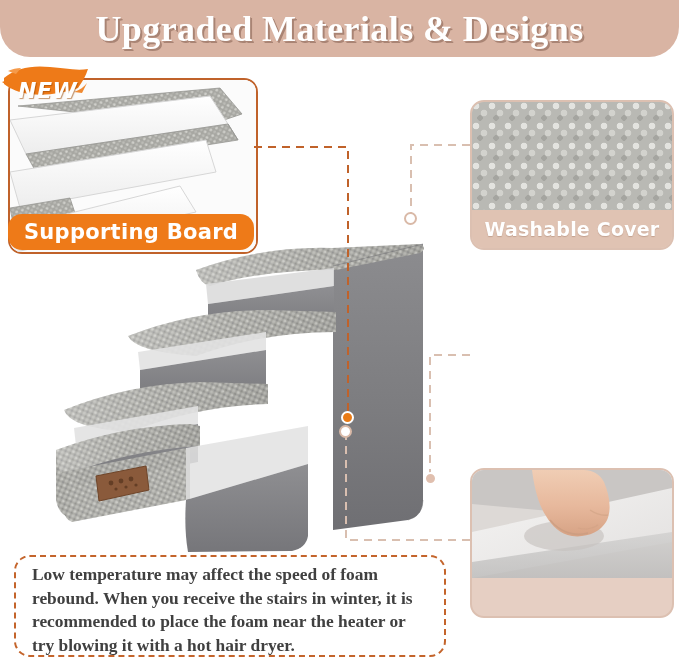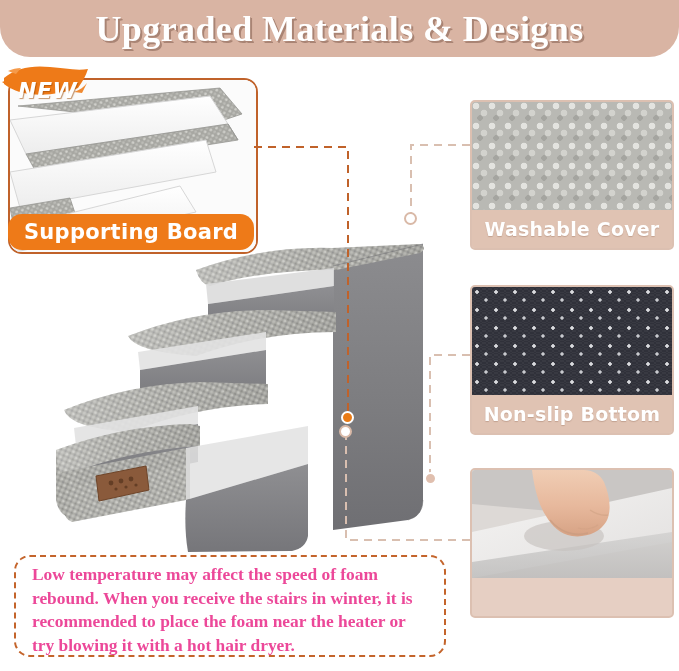--- a/index.html
+++ b/index.html
@@ -57,21 +57,21 @@
     letter-spacing:.5px;
     margin-top:8px;
   }
 
   
   #stairs{position:absolute;left:0px;top:200px;width:470px;height:370px;}
 
   
   .panel{
     position:absolute;width:200px;height:146px;
-    border:2px solid #dcc0b1;border-radius:5px;
+    border:2px solid #dcc0b1;border-radius:14px;
     background:#e6cfc3;overflow:hidden;
   }
   .panel .pic{position:absolute;left:0;top:0;width:100%;height:108px;}
   .panel .cap{
     position:absolute;left:0;bottom:0;width:100%;height:38px;
     background:#e0c3b3;
     display:flex;align-items:center;justify-content:center;
   }
   .panel .cap span{
     color:#ffffff;font-size:19px;font-weight:bold;letter-spacing:.2px;
@@ -119,21 +119,21 @@
     box-sizing:border-box;
     padding:6px 14px 6px 16px;
     background:transparent;
   }
   .note p{
     margin:0;
     font-family:"Liberation Serif", serif;
     font-weight:bold;
     font-size:17.4px;
     line-height:23.5px;
-    color:#ec4899;
+    color:#404040;
   }
 </style>
 </head>
 <body>
 
 <div id="root">
 
   <div class="banner">
     <div class="banner-title">Upgraded Materials &amp; Designs</div>
   </div>
@@ -272,26 +272,20 @@
     <div class="new-text">NEW</div>
   </div>
 
   <div class="panel" id="panel-cover">
     <div class="pic tex-cover"></div>
     <div class="cap">
       <span>Washable Cover</span>
     </div>
   </div>
 
-  <div class="panel" id="panel-nonslip">
-    <div class="pic tex-nonslip"></div>
-    <div class="cap">
-      <span>Non-slip Bottom</span>
-    </div>
-  </div>
 
   <div class="panel" id="panel-foam">
     <div class="pic tex-foam">
       <svg viewBox="0 0 200 108" style="width:100%;height:100%;display:block;">
         <defs>
           <linearGradient id="foamTop" x1="0" y1="0" x2="1" y2="1">
             <stop offset="0" stop-color="#f4f3f2"></stop>
             <stop offset="1" stop-color="#e2e0df"></stop>
           </linearGradient>
           <linearGradient id="foamSide" x1="0" y1="0" x2="0" y2="1">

+--

Each line in the listing above that includes "position" is to be copied.

   #stairs{position:absolute;left:0px;top:200px;width:470px;height:370px;}
     position:absolute;width:200px;height:146px;
   .panel .pic{position:absolute;left:0;top:0;width:100%;height:108px;}
     position:absolute;left:0;bottom:0;width:100%;height:38px;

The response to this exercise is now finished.